Task objective:
Every record, apart from its pictures, should be repeated exactly.

Stored entries:
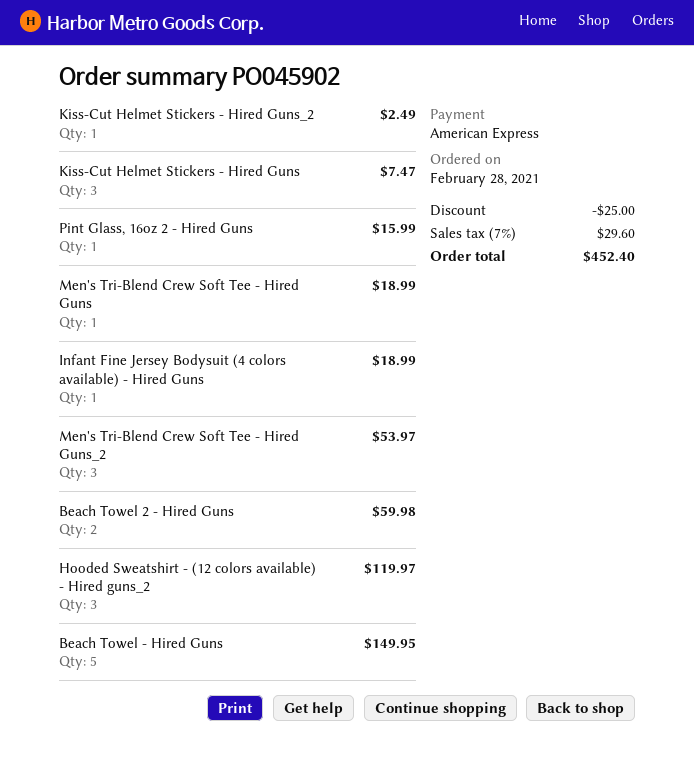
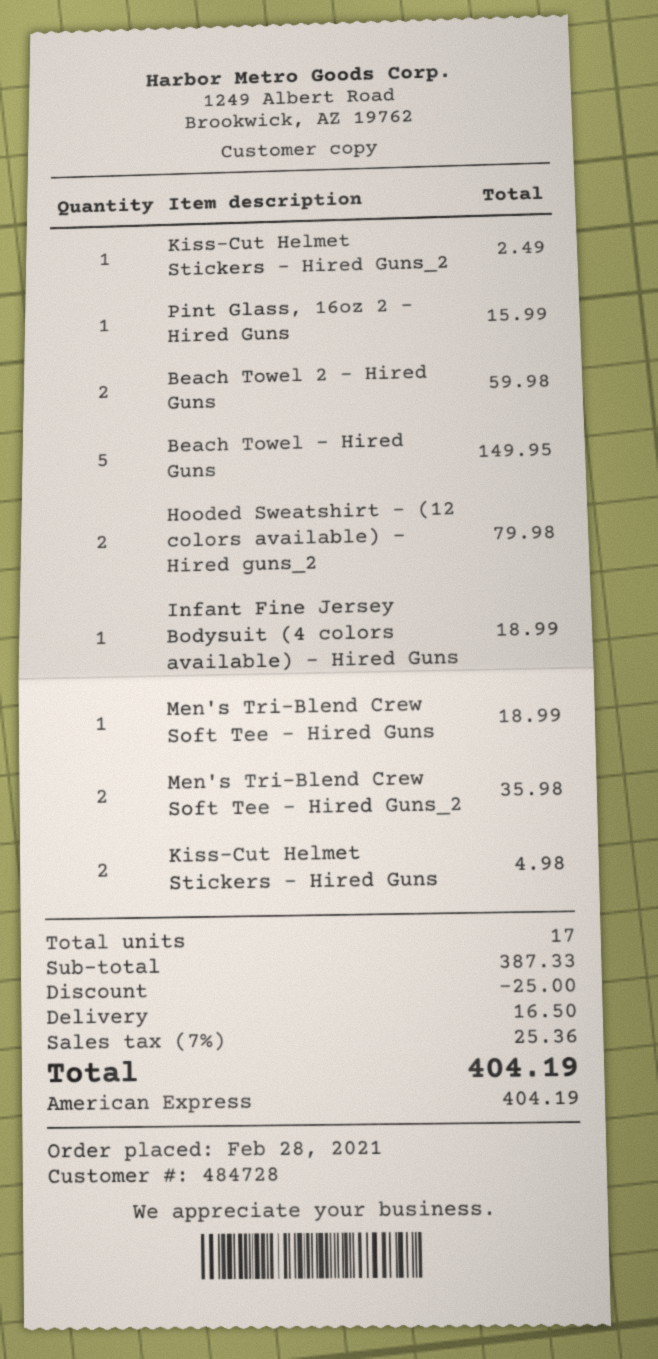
Kiss-Cut Helmet Stickers - Hired Guns: 3 for 7.47 -> 2 for 4.98
Men's Tri-Blend Crew Soft Tee - Hired Guns_2: 3 for 53.97 -> 2 for 35.98
Hooded Sweatshirt - (12 colors available) - Hired guns_2: 3 for 119.97 -> 2 for 79.98
shipping: none -> 16.50
tax: 7% = 29.60 -> 7% = 25.36
total: 452.40 -> 404.19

Result for this task:
Kiss-Cut Helmet Stickers - Hired Guns: 3 for 7.47 -> 2 for 4.98
Men's Tri-Blend Crew Soft Tee - Hired Guns_2: 3 for 53.97 -> 2 for 35.98
Hooded Sweatshirt - (12 colors available) - Hired guns_2: 3 for 119.97 -> 2 for 79.98
shipping: none -> 16.50
tax: 7% = 29.60 -> 7% = 25.36
total: 452.40 -> 404.19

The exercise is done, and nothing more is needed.